* _TASK OBJECTIVE_
Look through the entries below and return all lines including the word "Using".

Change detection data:
+ + + +

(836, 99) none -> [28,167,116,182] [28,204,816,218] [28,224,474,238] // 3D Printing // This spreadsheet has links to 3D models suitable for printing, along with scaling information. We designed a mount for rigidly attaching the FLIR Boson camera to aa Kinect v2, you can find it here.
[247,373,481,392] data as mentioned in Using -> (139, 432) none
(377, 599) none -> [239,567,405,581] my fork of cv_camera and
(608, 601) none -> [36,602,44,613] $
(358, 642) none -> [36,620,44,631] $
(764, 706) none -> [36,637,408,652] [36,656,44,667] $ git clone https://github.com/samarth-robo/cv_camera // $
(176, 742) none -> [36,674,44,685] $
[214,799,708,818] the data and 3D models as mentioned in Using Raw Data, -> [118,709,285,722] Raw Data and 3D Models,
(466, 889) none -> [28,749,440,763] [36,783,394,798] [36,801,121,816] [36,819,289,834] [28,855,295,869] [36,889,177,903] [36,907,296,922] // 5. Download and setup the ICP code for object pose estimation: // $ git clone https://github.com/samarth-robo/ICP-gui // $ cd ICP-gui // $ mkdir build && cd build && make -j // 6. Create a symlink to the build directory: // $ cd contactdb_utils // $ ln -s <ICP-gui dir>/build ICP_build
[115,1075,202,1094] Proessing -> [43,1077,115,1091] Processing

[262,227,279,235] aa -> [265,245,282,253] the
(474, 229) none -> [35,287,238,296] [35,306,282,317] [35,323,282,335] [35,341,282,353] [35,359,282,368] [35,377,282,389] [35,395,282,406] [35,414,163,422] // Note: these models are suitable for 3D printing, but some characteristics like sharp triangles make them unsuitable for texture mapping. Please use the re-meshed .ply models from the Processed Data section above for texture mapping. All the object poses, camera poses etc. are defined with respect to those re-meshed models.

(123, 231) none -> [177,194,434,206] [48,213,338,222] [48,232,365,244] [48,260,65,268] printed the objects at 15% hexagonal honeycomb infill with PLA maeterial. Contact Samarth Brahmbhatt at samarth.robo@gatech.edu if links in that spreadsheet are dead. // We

+ + + +

* _TASK RESULT_
[247,373,481,392] data as mentioned in Using -> (139, 432) none
[214,799,708,818] the data and 3D models as mentioned in Using Raw Data, -> [118,709,285,722] Raw Data and 3D Models,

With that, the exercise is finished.